== DATA ==
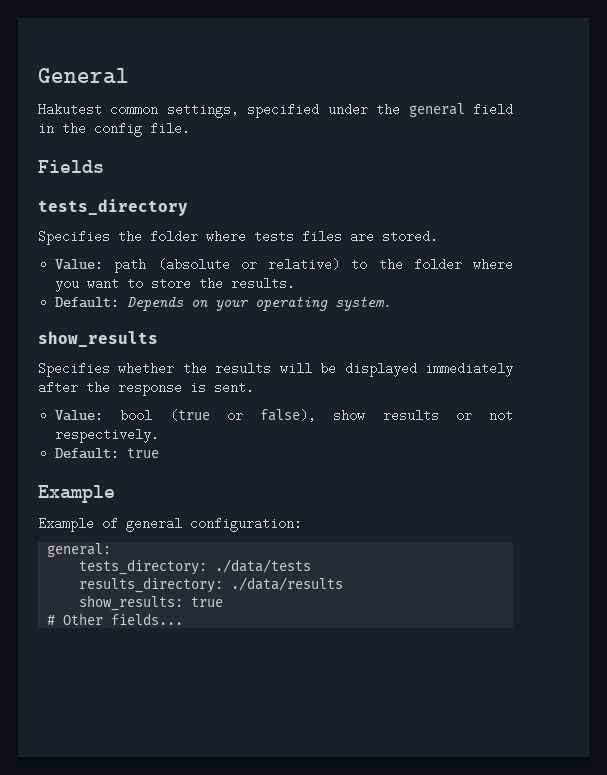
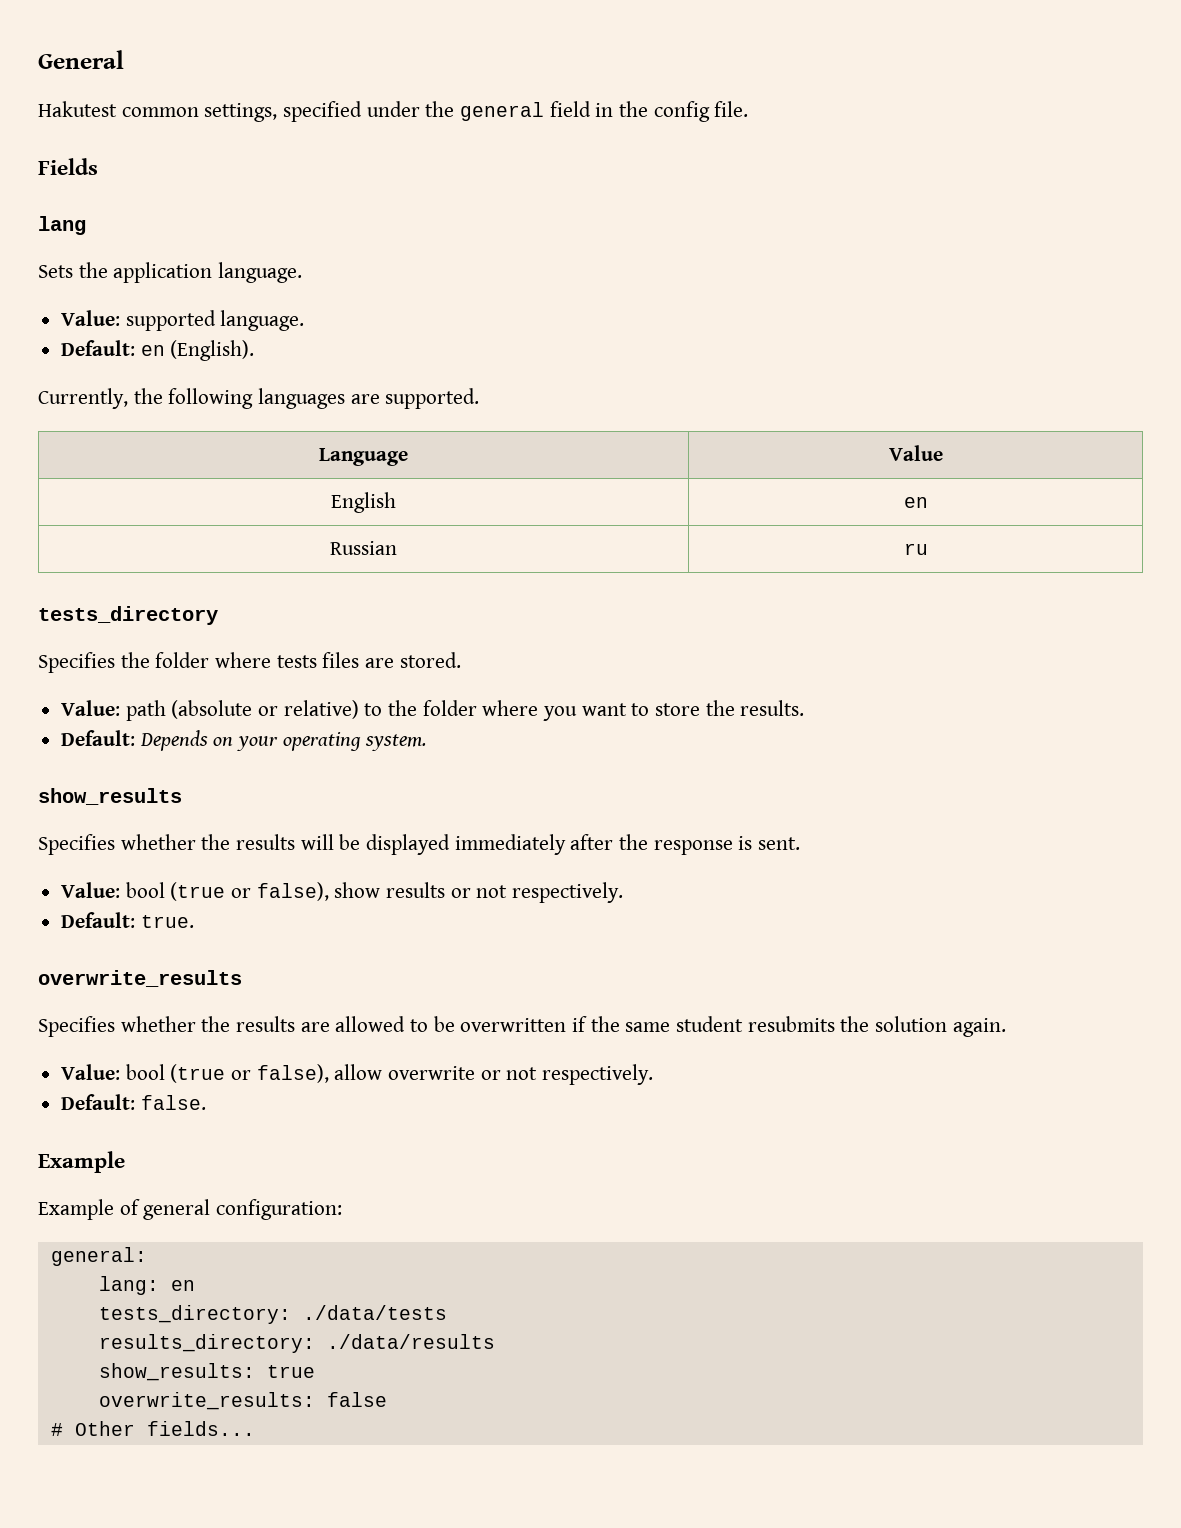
+ lang
+ Sets the application language.
+ Value: supported language.
+ Default: en (English).
+ Currently, the following languages are supported.
+ Language | Value
+ English | en
+ Russian | ru
- Default: true
+ Default: true.
+ overwrite_results
+ Specifies whether the results are allowed to be overwritten if the same student resubmits the solution again.
+ Value: bool (true or false), allow overwrite or not respectively.
+ Default: false.
+ lang: en
+ overwrite_results: false

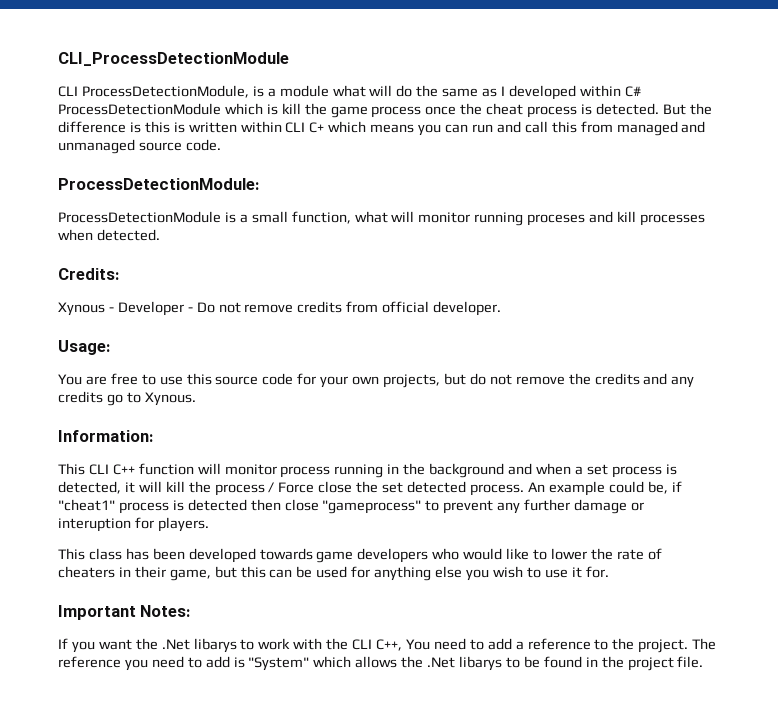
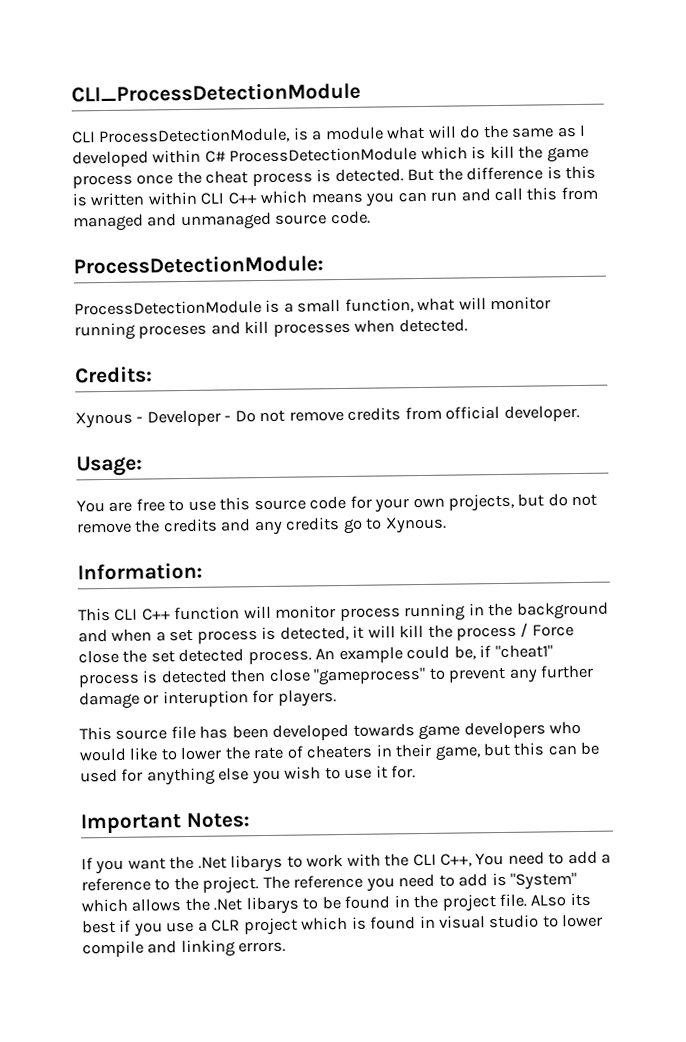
- But the difference is this is written within CLI C+ which means you can run and call this from managed and unmanaged source code.
+ But the difference is this is written within CLI C++ which means you can run and call this from managed and unmanaged source code.
- This class has been developed towards game developers who would like to lower the rate of cheaters in their game, but this can be used for anything else you wish to use it for.
+ This source file has been developed towards game developers who would like to lower the rate of cheaters in their game, but this can be used for anything else you wish to use it for.
+ ALso its best if you use a CLR project which is found in visual studio to lower compile and linking errors.

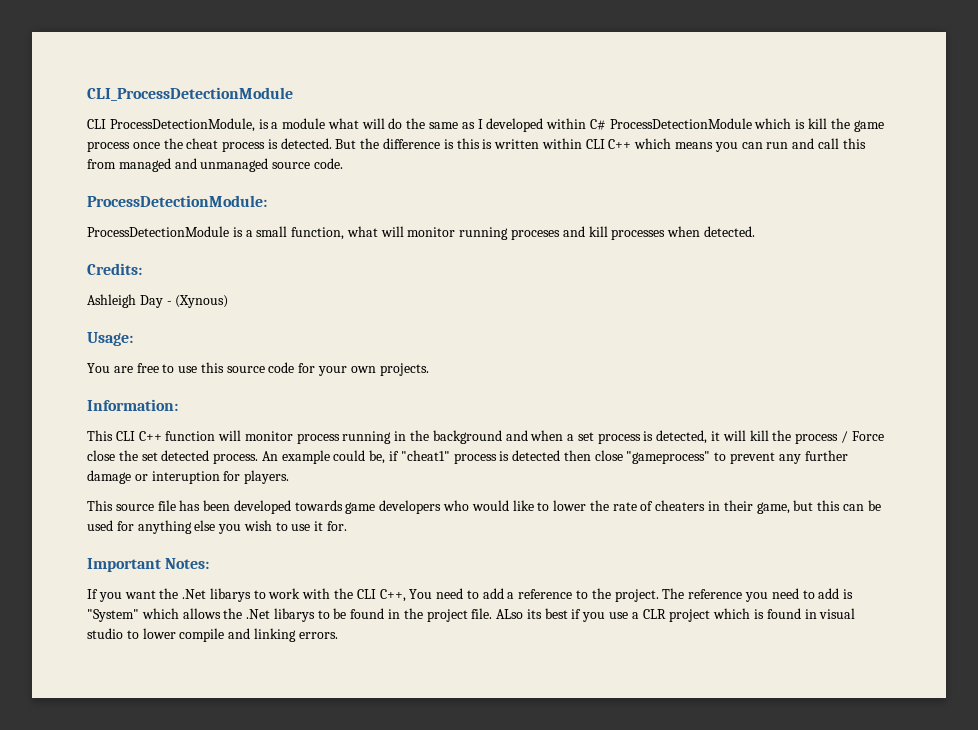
- Xynous - Developer - Do not remove credits from official developer.
+ Ashleigh Day - (Xynous)
- You are free to use this source code for your own projects, but do not remove the credits and any credits go to Xynous.
+ You are free to use this source code for your own projects.

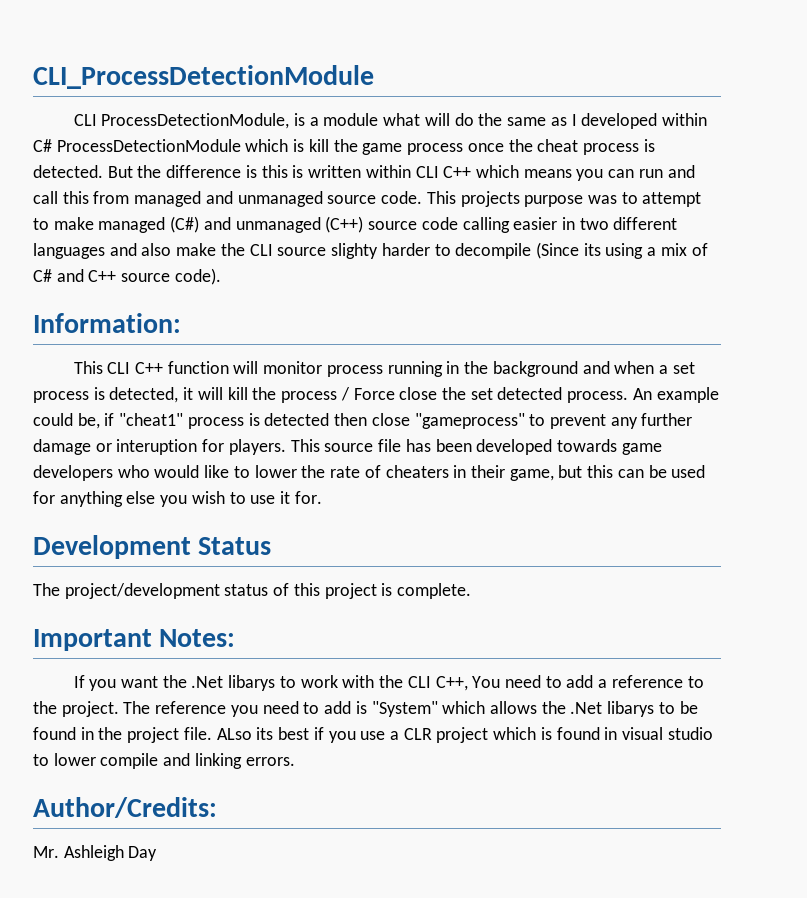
- But the difference is this is written within CLI C++ which means you can run and call this from managed and unmanaged source code.
- ProcessDetectionModule:
- ProcessDetectionModule is a small function, what will monitor running proceses and kill processes when detected.
- Credits:
- Ashleigh Day - (Xynous)
- Usage:
- You are free to use this source code for your own projects.
+ But the difference is this is written within CLI C++ which means you can run and call this from managed and unmanaged source code. This projects purpose was to attempt to make managed (C#) and unmanaged (C++) source code calling easier in two different languages and also make the CLI source slighty harder to decompile (Since its using a mix of C# and C++ source code).
- An example could be, if "cheat1" process is detected then close "gameprocess" to prevent any further damage or interuption for players.
- This source file has been developed towards game developers who would like to lower the rate of cheaters in their game, but this can be used for anything else you wish to use it for.
+ An example could be, if "cheat1" process is detected then close "gameprocess" to prevent any further damage or interuption for players. This source file has been developed towards game developers who would like to lower the rate of cheaters in their game, but this can be used for anything else you wish to use it for.
+ Development Status
+ The project/development status of this project is complete.
+ Author/Credits:
+ Mr. Ashleigh Day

== YOUR TASK ==
Return the entries verbatim, pictures excluded.

== RESPONSE TO THE EXERCISE ==
+ lang
+ Sets the application language.
+ Value: supported language.
+ Default: en (English).
+ Currently, the following languages are supported.
+ Language | Value
+ English | en
+ Russian | ru
- Default: true
+ Default: true.
+ overwrite_results
+ Specifies whether the results are allowed to be overwritten if the same student resubmits the solution again.
+ Value: bool (true or false), allow overwrite or not respectively.
+ Default: false.
+ lang: en
+ overwrite_results: false

- But the difference is this is written within CLI C+ which means you can run and call this from managed and unmanaged source code.
+ But the difference is this is written within CLI C++ which means you can run and call this from managed and unmanaged source code.
- This class has been developed towards game developers who would like to lower the rate of cheaters in their game, but this can be used for anything else you wish to use it for.
+ This source file has been developed towards game developers who would like to lower the rate of cheaters in their game, but this can be used for anything else you wish to use it for.
+ ALso its best if you use a CLR project which is found in visual studio to lower compile and linking errors.

- Xynous - Developer - Do not remove credits from official developer.
+ Ashleigh Day - (Xynous)
- You are free to use this source code for your own projects, but do not remove the credits and any credits go to Xynous.
+ You are free to use this source code for your own projects.

- But the difference is this is written within CLI C++ which means you can run and call this from managed and unmanaged source code.
- ProcessDetectionModule:
- ProcessDetectionModule is a small function, what will monitor running proceses and kill processes when detected.
- Credits:
- Ashleigh Day - (Xynous)
- Usage:
- You are free to use this source code for your own projects.
+ But the difference is this is written within CLI C++ which means you can run and call this from managed and unmanaged source code. This projects purpose was to attempt to make managed (C#) and unmanaged (C++) source code calling easier in two different languages and also make the CLI source slighty harder to decompile (Since its using a mix of C# and C++ source code).
- An example could be, if "cheat1" process is detected then close "gameprocess" to prevent any further damage or interuption for players.
- This source file has been developed towards game developers who would like to lower the rate of cheaters in their game, but this can be used for anything else you wish to use it for.
+ An example could be, if "cheat1" process is detected then close "gameprocess" to prevent any further damage or interuption for players. This source file has been developed towards game developers who would like to lower the rate of cheaters in their game, but this can be used for anything else you wish to use it for.
+ Development Status
+ The project/development status of this project is complete.
+ Author/Credits:
+ Mr. Ashleigh Day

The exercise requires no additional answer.